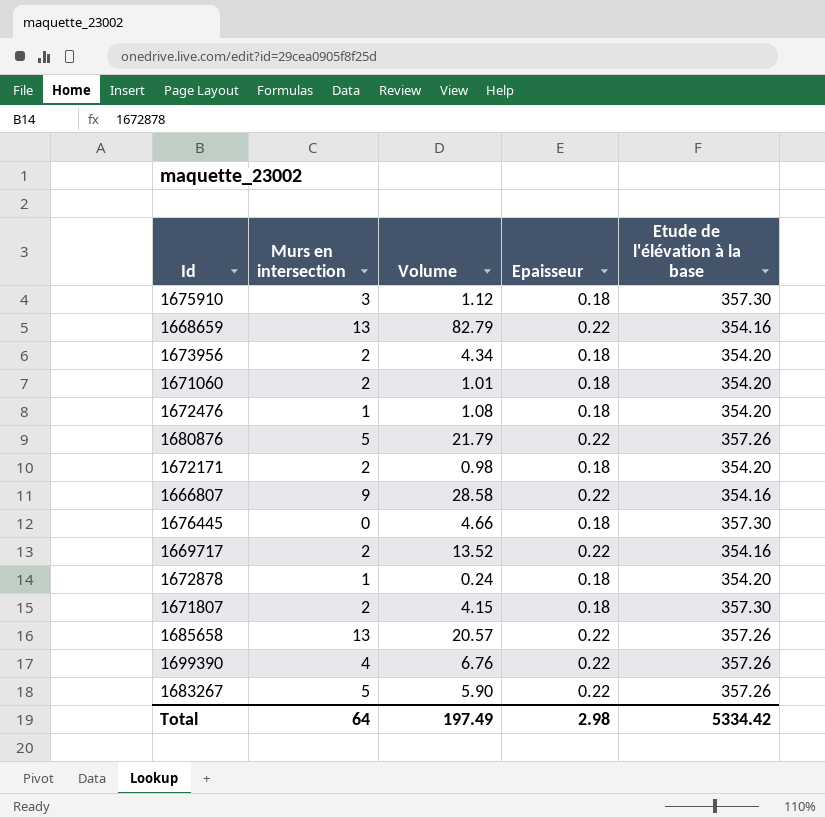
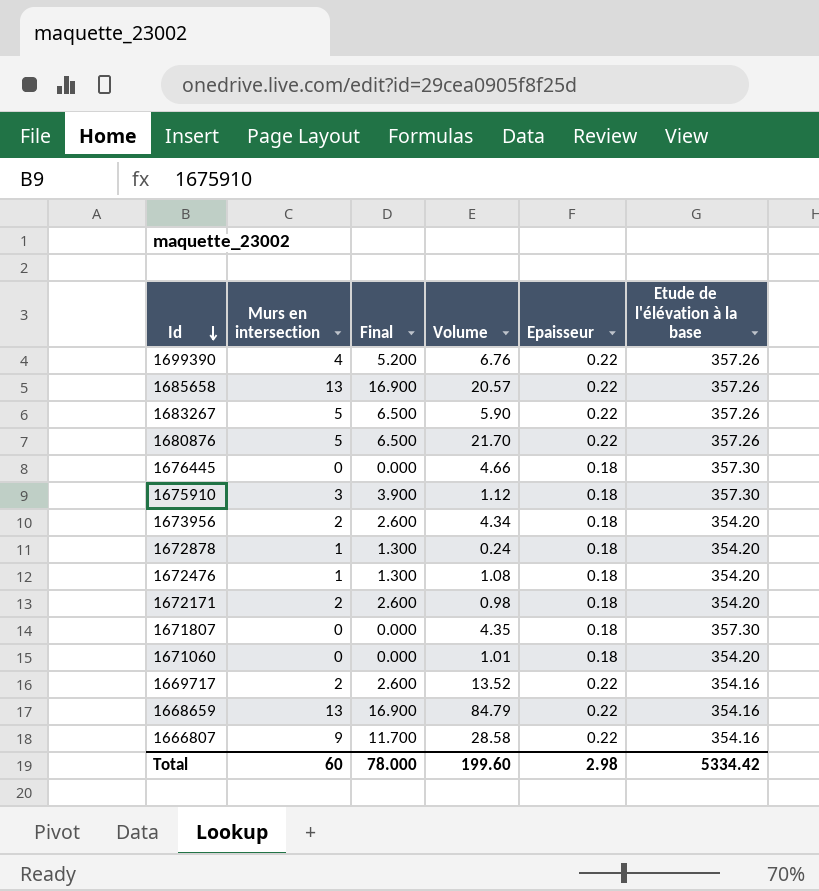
row order: none -> Id descending
column Final | formula: none -> [Murs en intersection] * 1.3
1680876 | Volume: 21.79 -> 21.70
1671807 | Murs en intersection: 2 -> 0
1671807 | Volume: 4.15 -> 4.35
1671060 | Murs en intersection: 2 -> 0
1668659 | Volume: 82.79 -> 84.79
Total | Murs en intersection: 64 -> 60
Total | Volume: 197.49 -> 199.60

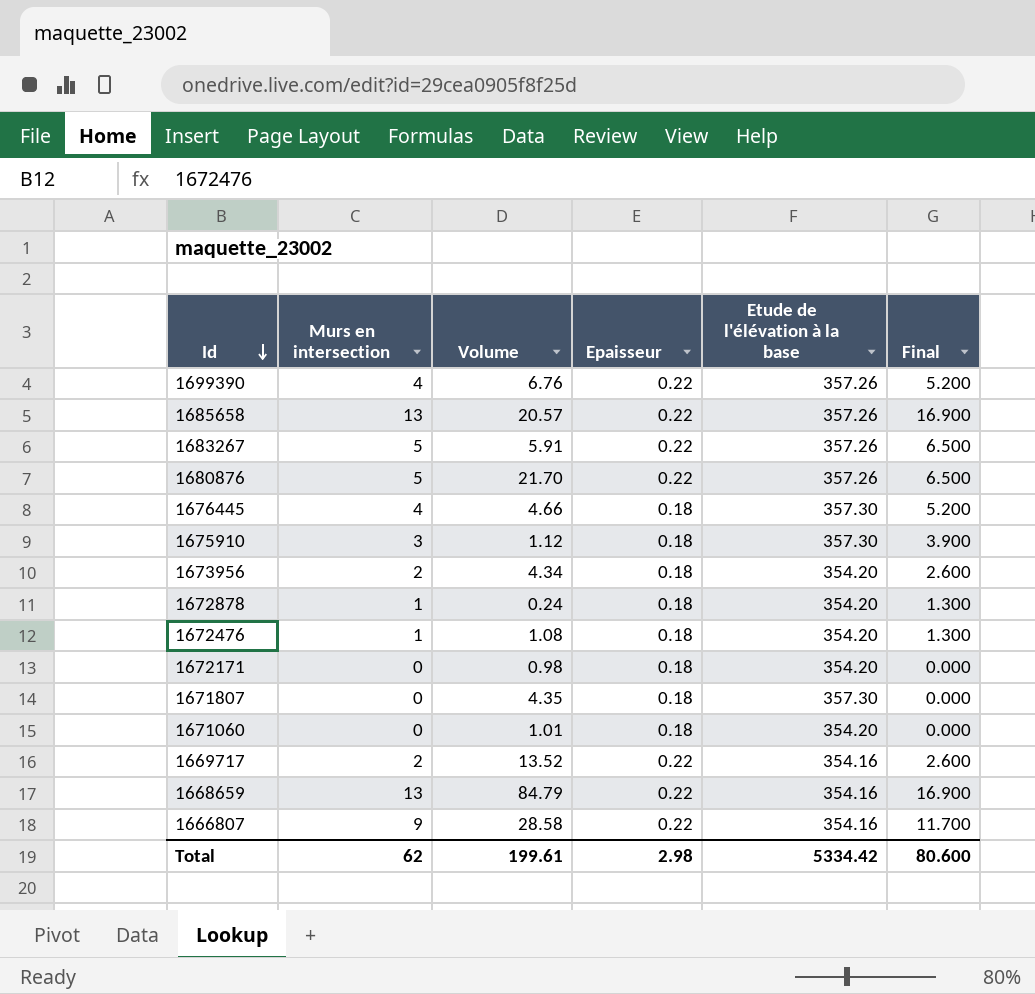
column Final | position: 3 -> 6
1683267 | Volume: 5.90 -> 5.91
1676445 | Murs en intersection: 0 -> 4
1676445 | Final: 0.000 -> 5.200
1672171 | Murs en intersection: 2 -> 0
1672171 | Final: 2.600 -> 0.000
Total | Murs en intersection: 60 -> 62
Total | Volume: 199.60 -> 199.61
Total | Final: 78.000 -> 80.600

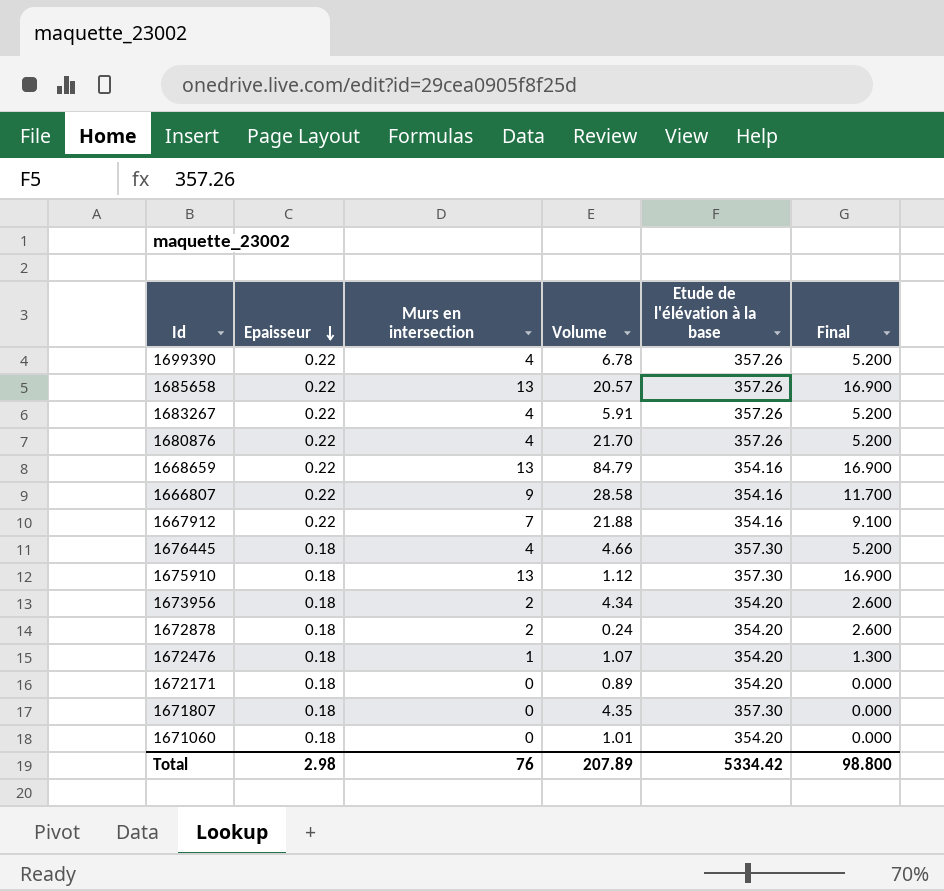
row order: Id descending -> Epaisseur descending
column Epaisseur | position: 4 -> 2
row 1669717: 2 | 13.52 | 0.22 | 354.16 | 2.600 -> none
1699390 | Volume: 6.76 -> 6.78
1683267 | Murs en intersection: 5 -> 4
1683267 | Final: 6.500 -> 5.200
1680876 | Murs en intersection: 5 -> 4
1680876 | Final: 6.500 -> 5.200
row 1667912: none -> 0.22 | 7 | 21.88 | 354.16 | 9.100
1675910 | Murs en intersection: 3 -> 13
1675910 | Final: 3.900 -> 16.900
1672878 | Murs en intersection: 1 -> 2
1672878 | Final: 1.300 -> 2.600
1672476 | Volume: 1.08 -> 1.07
1672171 | Volume: 0.98 -> 0.89
Total | Murs en intersection: 62 -> 76
Total | Volume: 199.61 -> 207.89
Total | Final: 80.600 -> 98.800

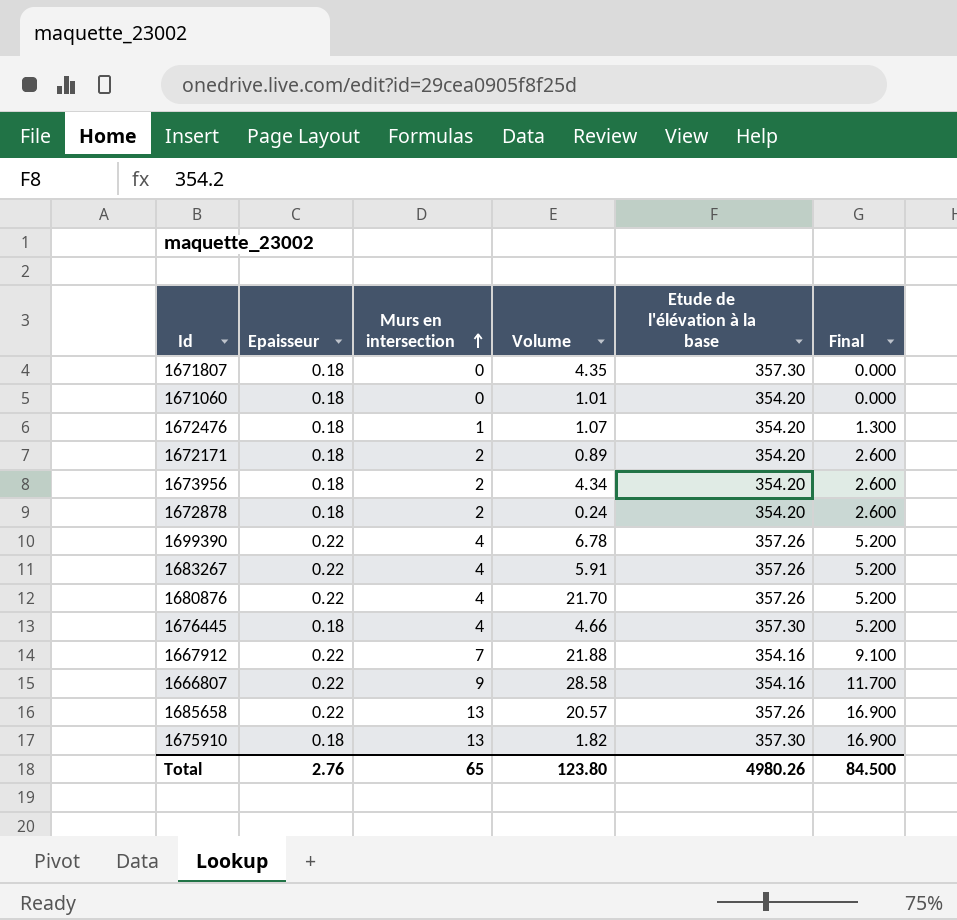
row order: Epaisseur descending -> Murs en intersection ascending
row 1668659: 0.22 | 13 | 84.79 | 354.16 | 16.900 -> none
1672171 | Murs en intersection: 0 -> 2
1672171 | Final: 0.000 -> 2.600
1675910 | Volume: 1.12 -> 1.82
Total | Epaisseur: 2.98 -> 2.76
Total | Murs en intersection: 76 -> 65
Total | Volume: 207.89 -> 123.80
Total | Etude de l'élévation à la base: 5334.42 -> 4980.26
Total | Final: 98.800 -> 84.500

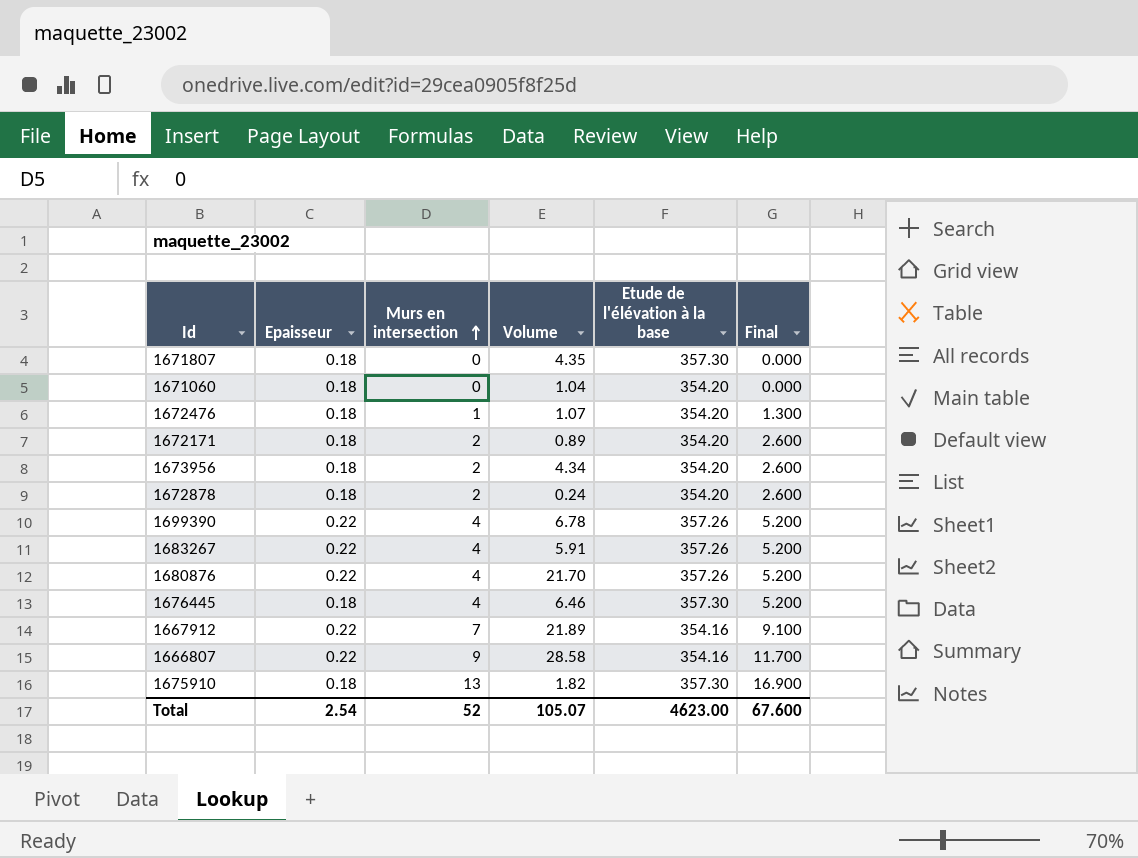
row 1685658: 0.22 | 13 | 20.57 | 357.26 | 16.900 -> none
1671060 | Volume: 1.01 -> 1.04
1676445 | Volume: 4.66 -> 6.46
1667912 | Volume: 21.88 -> 21.89
Total | Epaisseur: 2.76 -> 2.54
Total | Murs en intersection: 65 -> 52
Total | Volume: 123.80 -> 105.07
Total | Etude de l'élévation à la base: 4980.26 -> 4623.00
Total | Final: 84.500 -> 67.600

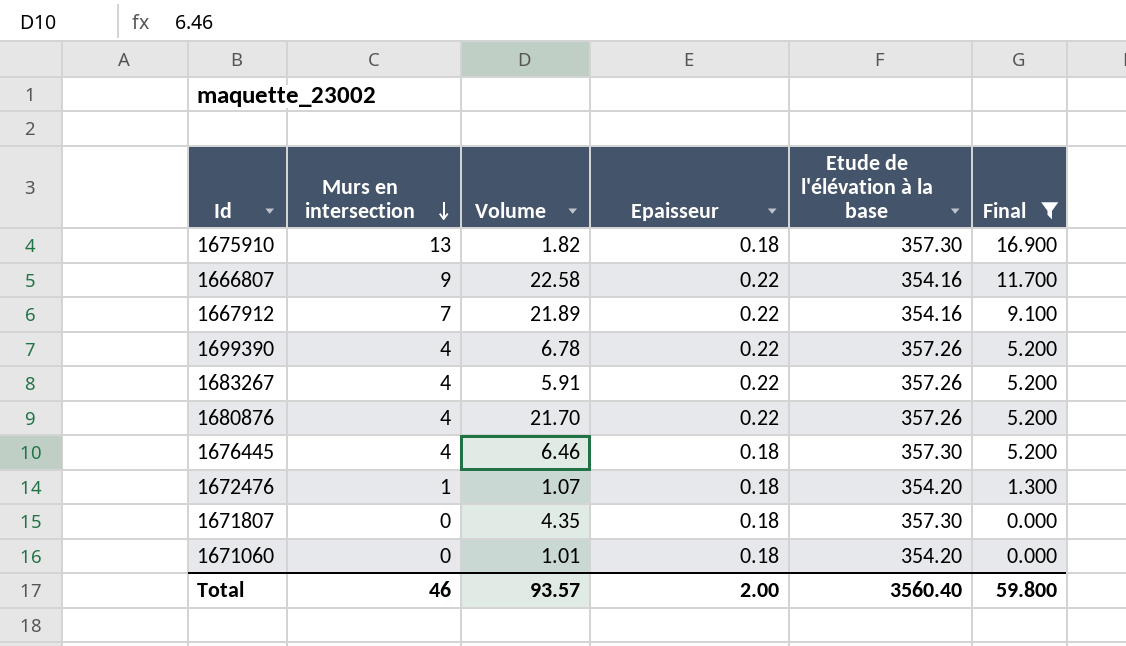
filter: none -> Final != 2.600
row order: Murs en intersection ascending -> Murs en intersection descending
column Epaisseur | position: 2 -> 4
1666807 | Volume: 28.58 -> 22.58
1671060 | Volume: 1.04 -> 1.01
Total | Murs en intersection: 52 -> 46
Total | Volume: 105.07 -> 93.57
Total | Epaisseur: 2.54 -> 2.00
Total | Etude de l'élévation à la base: 4623.00 -> 3560.40
Total | Final: 67.600 -> 59.800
· · · · · · ·
**Problem to solve**
Each line above with the string "order" in it should be located and copied.

**Completed exercise**
row order: none -> Id descending
row order: Id descending -> Epaisseur descending
row order: Epaisseur descending -> Murs en intersection ascending
row order: Murs en intersection ascending -> Murs en intersection descending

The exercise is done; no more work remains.